Das eigentliche therapeutische Problem ist der dekompensierte chronische Tinnitus, auch komplexer chronischer Tinnitus genannt. Was versteht man darunter?
Der dekompensierte chronische Tinnitus hat hauptsächlich Folgen psychischer Art.
Das ist ein Tinnitus, der schon längere Zeit (drei bis sechs Monate) besteht, schlecht oder gar nicht auf die angewandten Maßnahmen des Arztes anspricht und den Betroffenen erheblich belastet. Im Laufe der Zeit entwickelt sich dabei ein komplexes, besonders durch Merkmale psychischer Belastung geprägtes Krankheitsbild: das sogenannte Tinnitus-Syndrom. Was geschieht nun beim Einzelnen, der sich durch den Tinnitus belastet fühlt? Was kann der dekompensierte chronische Tinnitus für Folgen nach sich ziehen? Es sind hauptsächlich Folgen psychischer Art.
Als Betroffener fühlt man sich zunächst von dem Geräusch als solchem schon sehr belästigt. Dieses Geräusch ist ständig vorhanden, wo Sie auch gehen und stehen und was immer Sie auch tun. Es ist immer präsent. Sie stehen morgens auf – und es ist da. Sie gehen zur Arbeit – es ist da. Es begleitet Sie überall hin.
Wenn Sie nach der Arbeit nach Hause kommen und erst mal etwas ausruhen wollen und den Feierabend genießen, ist es immer noch da. Wie kann man dann noch ungestört reden und zuhören, wenn einem ständig etwas in den Ohren sitzt? Da macht kein Gespräch in noch so netter Runde oder im Kreis der Familie mehr Spaß. Beim Hören von Musik ist dieses Geräusch da und beim Fernsehen auch. Und nachts, wo jeder seine Ruhe braucht, raubt Ihnen dieses Geräusch den Schlaf.

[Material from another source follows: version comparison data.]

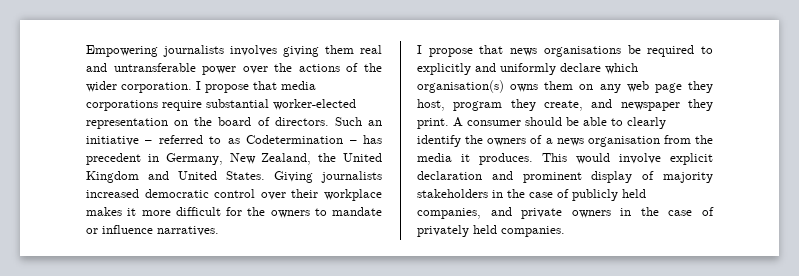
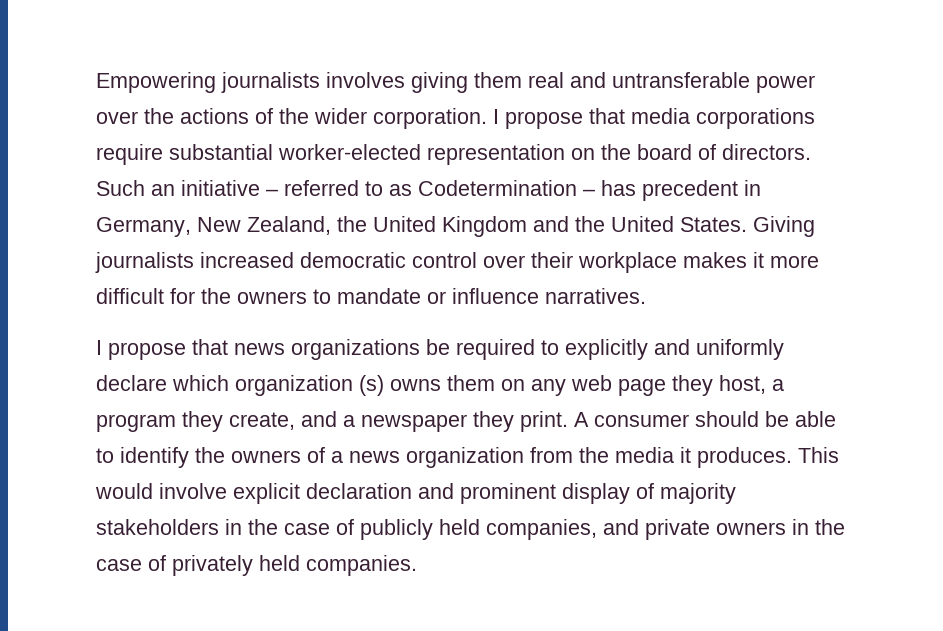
- Such an initiative – referred to as Codetermination – has precedent in Germany, New Zealand, the United Kingdom and United States.
+ Such an initiative – referred to as Codetermination – has precedent in Germany, New Zealand, the United Kingdom and the United States.
- I propose that news organisations be required to explicitly and uniformly declare which organisation(s) owns them on any web page they host, program they create, and newspaper they print.
+ I propose that news organizations be required to explicitly and uniformly declare which organization (s) owns them on any web page they host, a program they create, and a newspaper they print.
- A consumer should be able to clearly identify the owners of a news organisation from the media it produces.
+ A consumer should be able to identify the owners of a news organization from the media it produces.

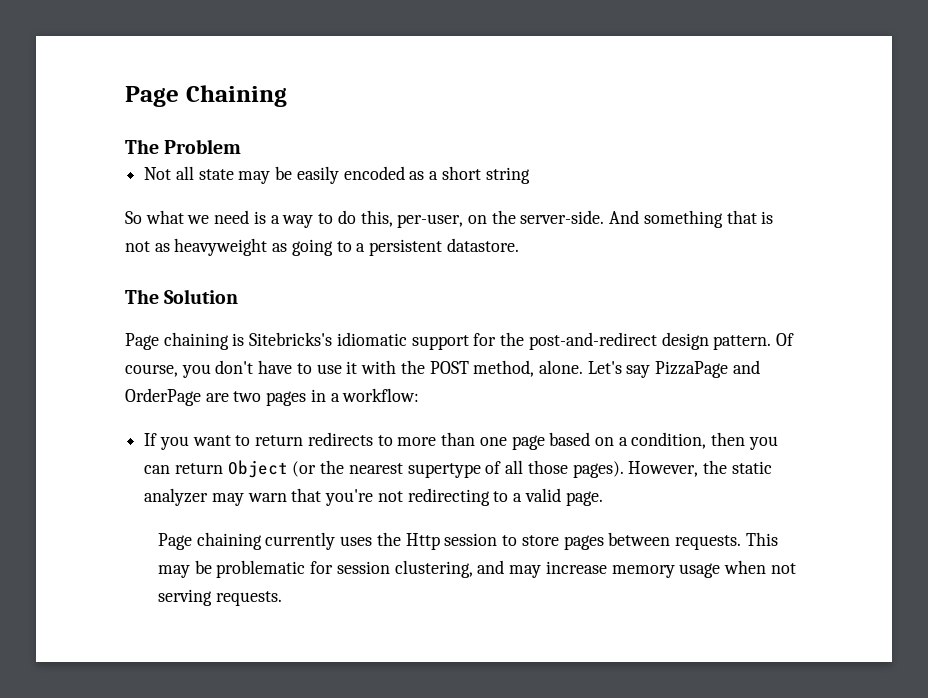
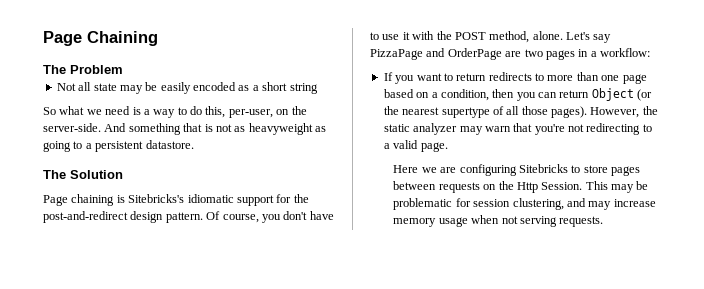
- Page chaining currently uses the Http session to store pages between requests.
+ Here we are configuring Sitebricks to store pages between requests on the Http Session.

Tinnitus ist für Außenstehende schwer nachzuvollziehen.
Sie können vor dem Geräusch nirgendwohin flüchten. Es gibt keine Möglichkeit zu entkommen. Sie fühlen sich ausgeliefert – und allein. Denn kein anderer Mensch kann das nachempfinden oder verstehen. Kein anderer glaubt überhaupt so recht, dass es so etwas wirklich gibt. Keiner versteht, wie Sie sich tatsächlich fühlen. Keiner kann den Ton hören, der Ihnen in den Ohren sitzt, und daher begreifen, wie unangenehm und belastend er wirklich ist. Manchmal wird man sogar ausgelacht, für leicht verrückt erklärt: „Du hast wohl einen kleinen Mann im Ohr!“ Das Misstrauen gegenüber der Umgebung wächst. Und hinzu kommt noch die Angst, eine undefinierbare Angst vor dem Ungewissen.
Selbst das Musikhören über Kopfhörer kann die Ohrgeräusche nicht immer übertönen.
Und wenn Sie dann zum Arzt gehen, hören Sie womöglich, da könne man eben nichts tun und müsse damit leben. Dann fühlen Sie sich noch schlechter, noch unverstandener, noch mehr alleingelassen. Mehr und mehr ziehen Sie sich in sich selbst zurück. Was soll man denn tun? Es wird ja doch nicht besser. Alles hat keinen Sinn mehr. Man geht in sich, grübelt über alles Mögliche. Abgründe tun sich im Inneren auf. Nicht einmal schlafen kann man mehr. Von Tag zu Tag wächst die Verzweiflung, von Tag zu Tag geht es schlechter.
Mit der Familie kann man nicht reden. Die Familienmitglieder leben ihr Leben weiter und wissen nicht, was in Ihnen vorgeht. Die Kollegen am Arbeitsplatz kümmern sich auch nicht darum, wie es Ihnen tatsächlich geht. Und außerdem – es hat ja doch keinen Sinn, den Leuten davon zu erzählen. Die verstehen das ja nicht. Es gibt keine Lösung. Dies ist der typische Teufelskreis einer Depression. Von den Patienten, die sich wegen ihrer Tinnitus-Beschwerden in stationäre Behandlung begeben, leiden rund 85 % an solchen depressiven Störungen. Der Höhepunkt dieser Depression ist der Gedanke an Selbstmord.